RBS is an easy language to generate code for because of its simple syntax and lack of dependencies between files. In addition, there are currently a large number of required type definitions, so code generation for RBS is considered to be highly important.
Various attempts have been made to generate RBS code, including generation from JSON files and analysis of static and dynamic Ruby code. However, each method has its advantages and disadvantages, and not all problems have been solved.
- Large number of undefined gems
- Determination of generics
- Dynamic method generation by eval-type methods
- Dynamic module include/extend/prepend using Module.new or included
- Various extension requests
I propose a method of combining small classes like a plugin mechanism for Rack middleware.
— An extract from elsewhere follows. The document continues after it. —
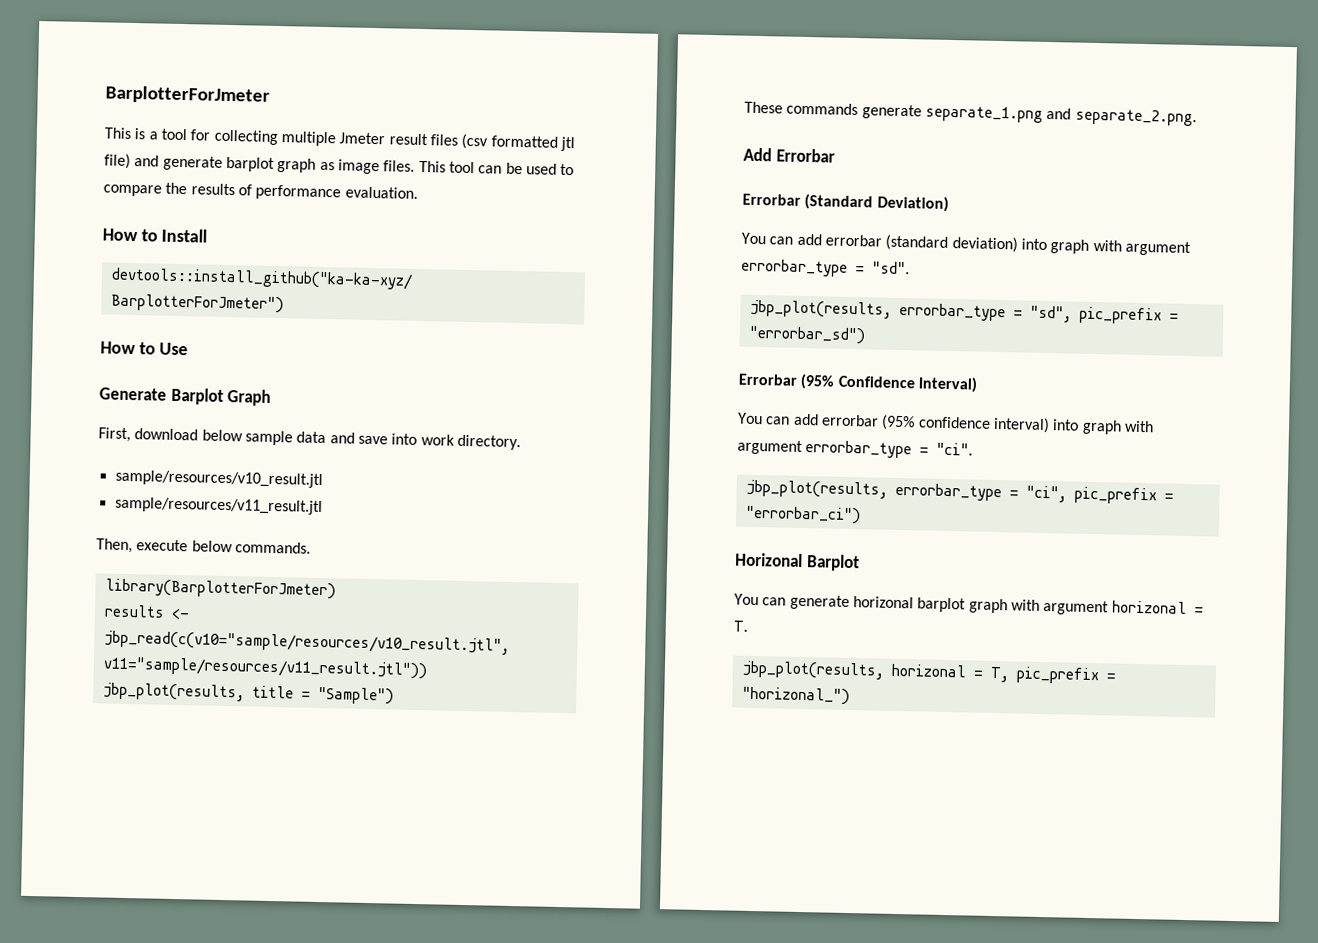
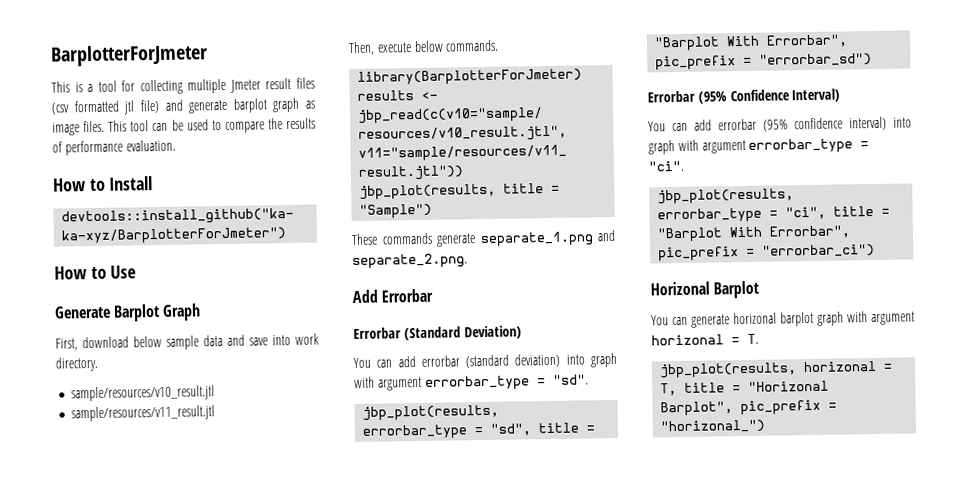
(1072, 314) none -> [538,422,596,434] [654,34,849,52] title = "Barplot With Errorbar",
(1067, 494) none -> [833,205,891,217] [657,225,851,243] title = "Barplot With Errorbar",
(1010, 674) none -> [684,380,830,393] [660,401,734,417] title = "Horizonal Barplot",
We refer to this mechanism as RBSG (RBS Generator).
Like a Rack application, you write a small amount of code and run this.
loader = -> () {
require 'foo'
class Bar
include Foo
end
}
RBSG::Builder.new do
use RBSG::Logger
use RBSG::CreateFileByName,
base_dir: "sig/out",
header: "# !!! GENERATED CODE !!!"
use RBSG::ObjectSpaceDiff
use RBSG::IncludeExtendPrepend
use RBSG::Result
run loader
end
sig/out/foo.rbs
# !!! GENERATED CODE !!!
module Foo
end
sig/out/bar.rbs
# !!! GENERATED CODE !!!
class Bar
include Foo
end
module RBSG
class ObjectSpaceDiff
def initialize(loader, if: nil)
@loader = loader
@if = binding.local_variable_get(:if)
end
def call(env)
modules_before = ObjectSpace.each_object(Module).to_a
result = @loader.call(env)
modules_after = ObjectSpace.each_object(Module).to_a
(modules_after - modules_before).each do |mod|
next unless @if.nil? || @if.call(mod)
result[mod.to_s] # set by default value
end
result
end
end
end
- Middleware can be stacked by function, and middleware can be easily added or removed.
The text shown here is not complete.